The straight lines coming from the centre (epicentre) are individual use cases, circle lines are delivery milestones and the red spiral line is actual system development that ‘covers’ use cases (and milestones) more and more with each iteration until all of them are done (or delivered). In this case the core system functionality (area around the epi-centre) is paramount and requires clear prioritisation by the solution architect. Because of project agile nature, it is expected that solution architecture artefacts would evolve during the project and therefore should be continuously updated by the architect and those changes propagated through all teams involved into the product delivery.


4. What process steps would be expected between the capture of requirements and start of the coding?
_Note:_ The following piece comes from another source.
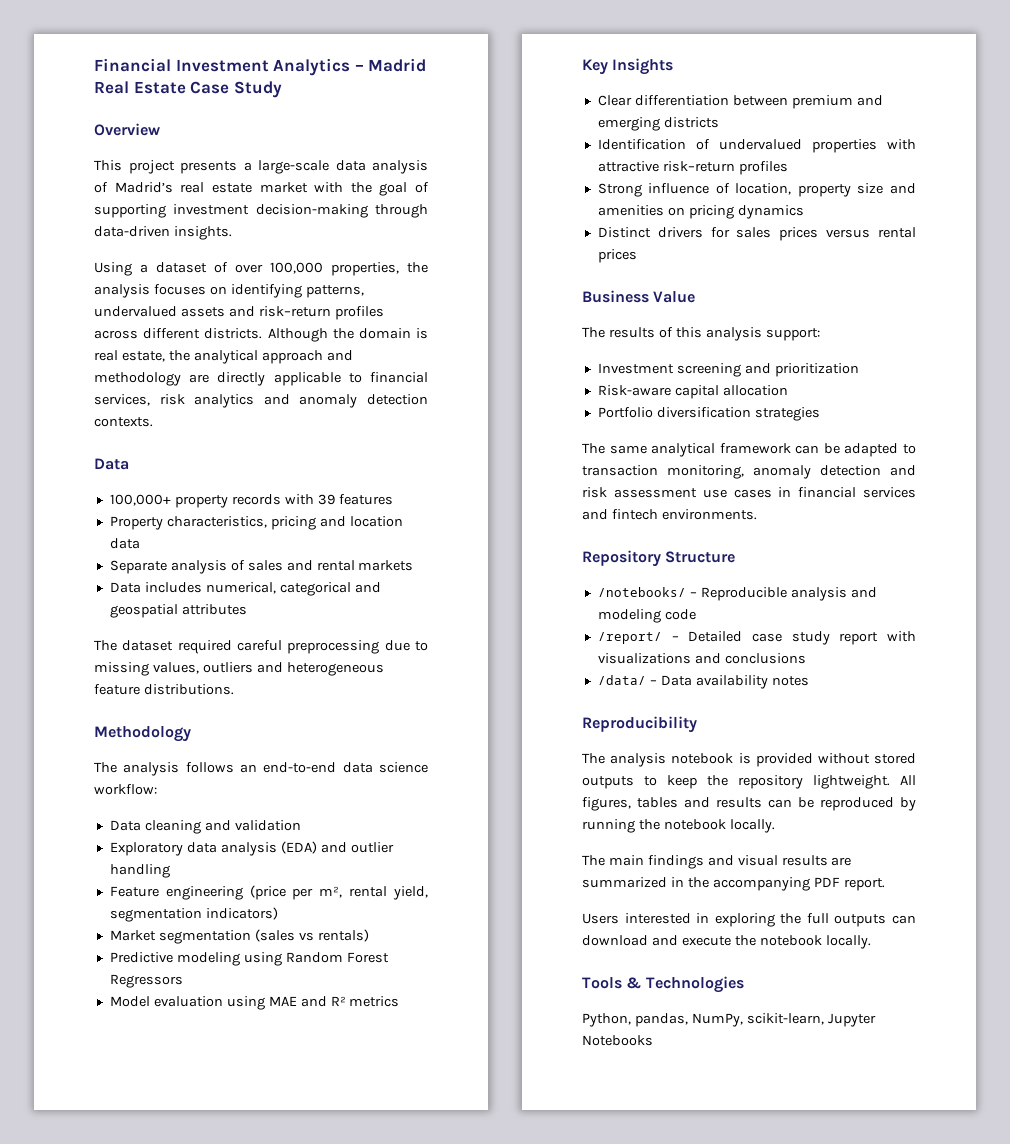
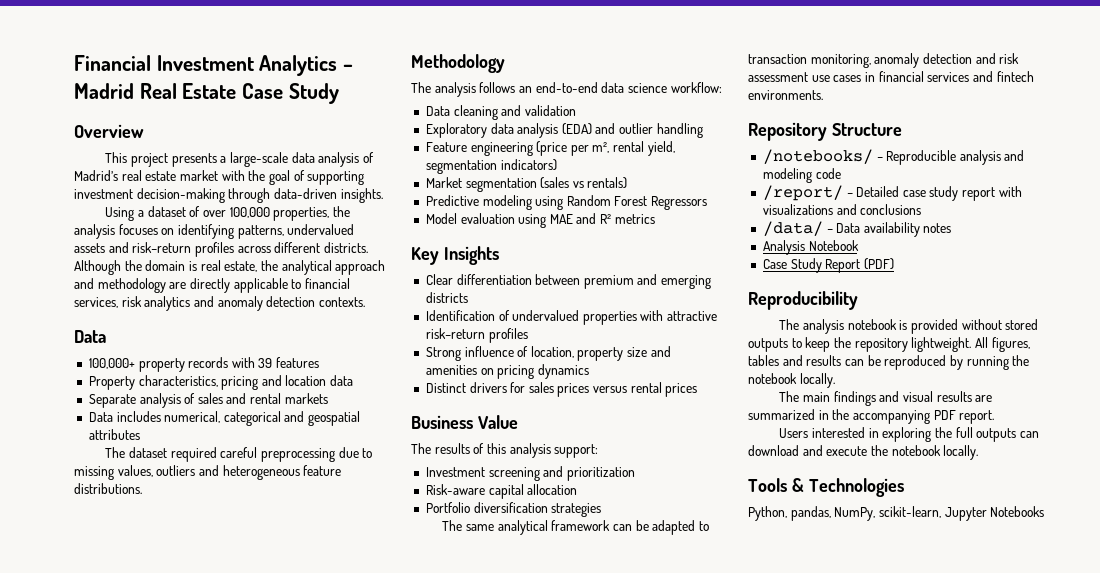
+ Analysis Notebook
+ Case Study Report (PDF)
These steps may depend on architecture methodology used in the organisation (TOGAF, RUP, Zachman, etc) as well as the type of given project (waterfall or agile). They may include:

  • Business, functional and non-functional requirements review and clarification.
  • Business requirements update (see Guideline for Business Requirements mentioned above) and their verification with business users. These steps would help to build with business users unambiguous project vocabulary, learn more about their expectations, identify key people in their team and establish working relationships with them.
  • R&D stage – please, see (3) for more details.
  • Initial solution design.
  • Verification of acceptability of proposed solution for existing or target infrastructure.
  • Cross-check of proposed solution design with budget requirements.
  • Validation of proposed solution design against system security constraints.
  • Validation of proposed solution design against internal and/or external rules and legislation.
  • Approval of solution design with key stakeholders.
  • Final (or semi-final in case of agile) solution design.
  • Creation of solution architecture artefacts - please, see (1) for more details.
  • Definition of development environment. This may include continuous integration and automated testing, knowledge management system, issue tracking system, network topology (in case of delivering a Cloud-based solution), etc – this is a range of approaches that would allow to keep development process transparent to the architecture team as well as to other interested parties involved in the project.
  •  Requirements for system test coverage.